2- Our physics (and our statistics) are inaccurate. We perform so many approximations in order to make the calculations feasible with current computers that we end up with very inaccurate models.

Ok! So now you should know what protein structure prediction is, why it is important and, more importantly, why it is such a hard problem to solve. I am going to finish off by giving you a brief overview of the two most commons approaches to perform protein structure prediction: template-based modelling (also known as homology modelling) and de novo structure prediction.

There is a general understanding that if two proteins have very similar sequences (namely, if they are homologs), than they will have similar structures. So, we can use known structures of homologs as templates to predict other structures. This is known as homology modelling.

One can do a lot of fancy talk to justify why this works. There is the evolutionary argument: “selective pressure acts on the phenotype level (which can encompass a protein structure) rather than the genotype level. Hence protein structures tend to be more conserved than sequence. For that reason and considering that sequence alone is enough to determine structure, similar sequences will have even more similar structures.”

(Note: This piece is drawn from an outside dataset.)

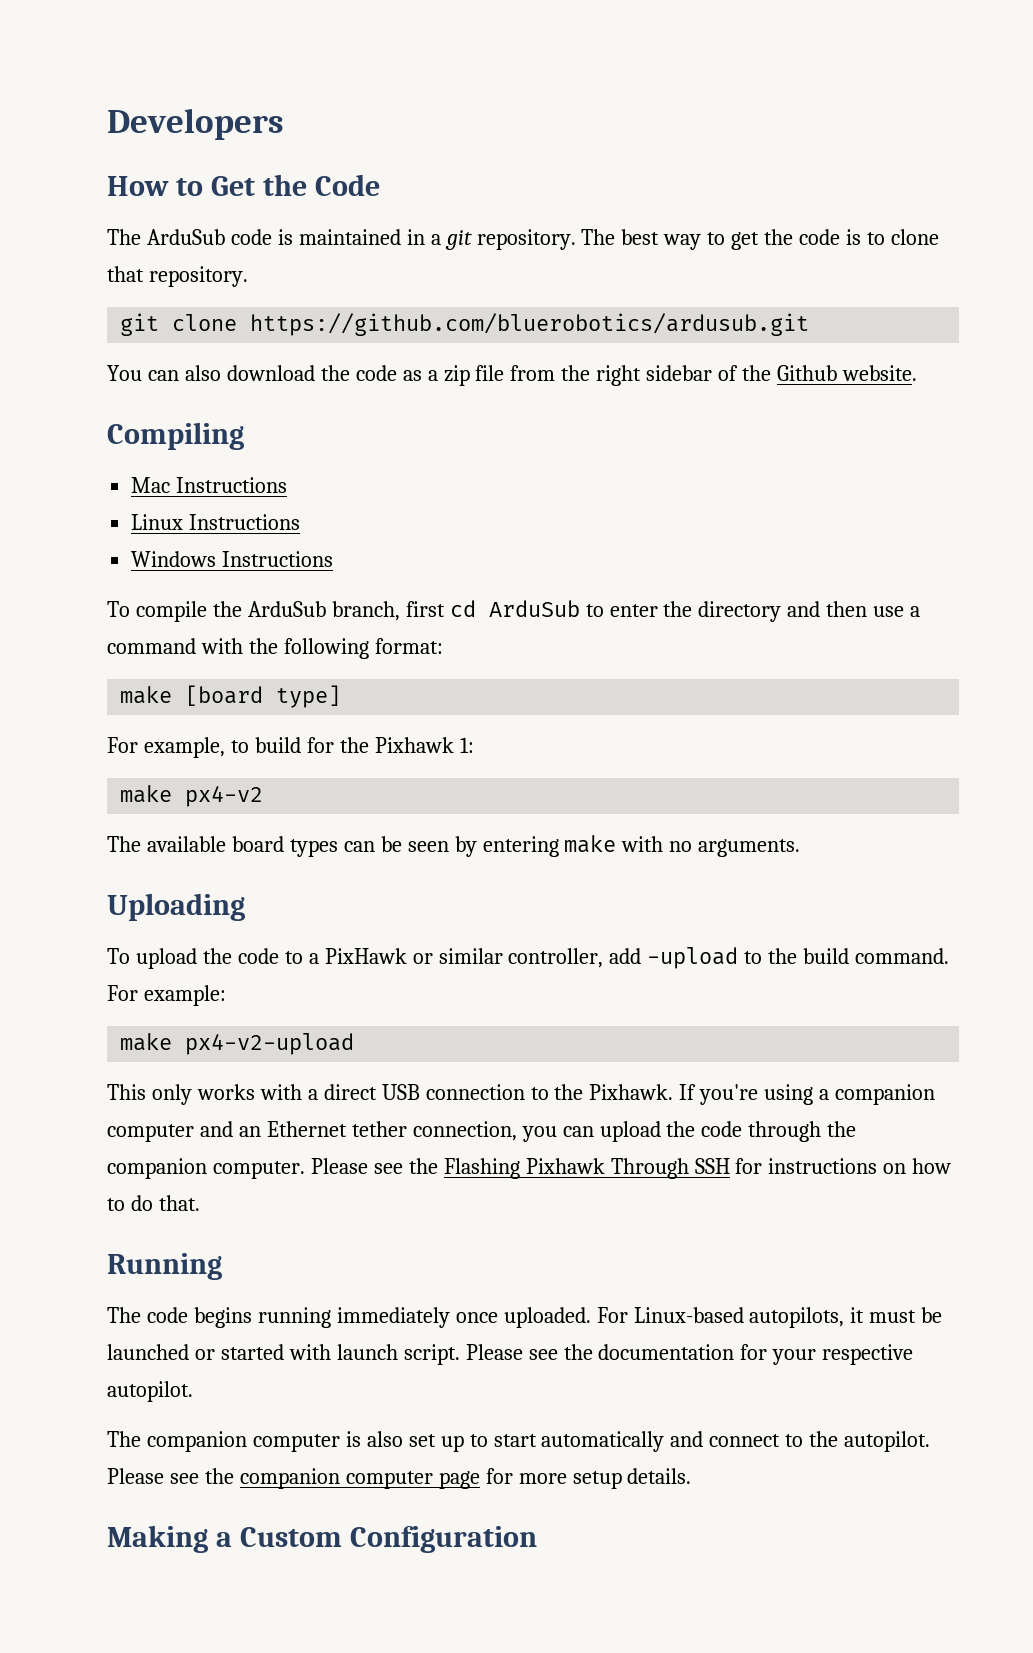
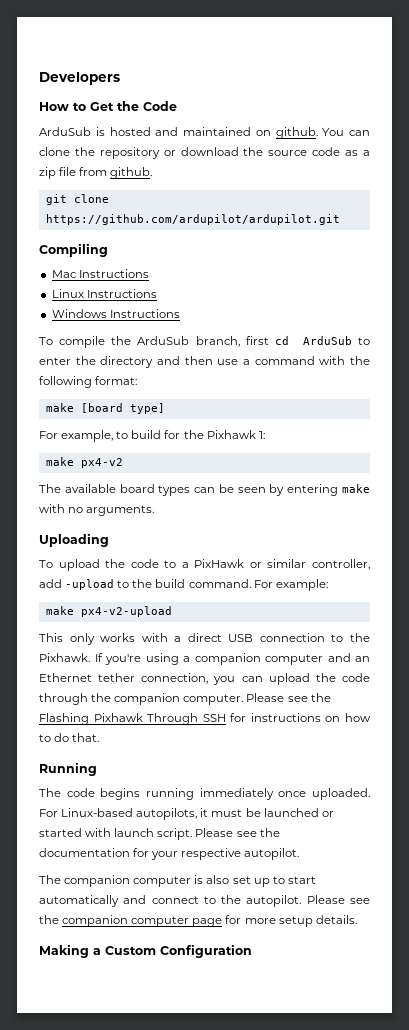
[107,229,939,250] [107,266,248,287] [120,313,810,336] [107,365,221,381] The ArduSub code is maintained in a git repository. The best way to get the code is to clone that repository. // git clone https://github.com/bluerobotics/ardusub.git // You can also -> [39,127,370,139] [39,147,176,159] ArduSub is hosted and maintained on github. You can clone the repository or
(350, 373) none -> [268,150,308,156] source
[561,365,917,386] the right sidebar of the Github website. -> [110,167,153,179] [45,194,109,205] [45,214,340,225] github. // git clone https://github.com/ardupilot/ardupilot.git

One can also formulate some sort of physics argument: “a similar aminoacid composition will lead to a similar behaviour of the interacting forces that keep the protein structure packed together. Furthermore, the energy minimum where a certain protein structure sits is so stable that it would take quite a lot of changes in the sequence to disturb that minimum energy conformation drastically.”

Probably the best argument in favour of homology modelling is that it works somewhat well. Of course, the accuracy of the models has a strong dependency on the sequence similarity, but for proteins with more than 40% identity, we can use this method in order to obtain good results.

This raises another issue: what if we can’t find a homolog with known structure? How can we model our templateless protein sequence then? Well, turns out that if we group proteins together into families based on their sequence similarity, more than half of the families would not have a member with known structure. [This data was obtained by looking at the representativeness of the Pfam (a protein family database) on the PDB (a protein structure database).]

Ergo, for a majority of cases we have to perform predictions from scratch (known as free modelling or de novo modelling).

Well, not necessarily from scratch. There is a specific approach to free modelling where we can build our models using existing knowledge. We can use chunks of protein, contiguous fragments extracted from known structures, to generate models. This is known as a fragment-based approach to de novo protein structure prediction. And that is one big name!

One can think of this as a small scale homology modelling, where both the physics and evolutionary arguments should still hold true to some degree. And how do we do? Can we generate good models? We perform appallingly! Accuracies are too low to generate any useful knowledge in a majority of cases. The problem with the rare cases when you get it right is that you have no means to know if you actually got the right answer.

The poor quality of the results can be justified by the 2 biggest limitations discussed above. Yet  something else might be in play. In homology modelling, if you use a bad template, you will most certainly get a bad model. In a similar way, using a bad set of fragments will lead you to a very poor final model.

Considering we already have the other two big issues (size of conformational space and accuracy of current potentials) to worry about, we should aim to use the best fragment library we possibly can. This has been the recent focus of my work. An attempt to make a small contribution to solve such a hard problem.

I would love to detail my work on finding better fragments here, but I believe this post is already far too long for anyone to actually endure it and read it until the end. So, congratulations if you made it through!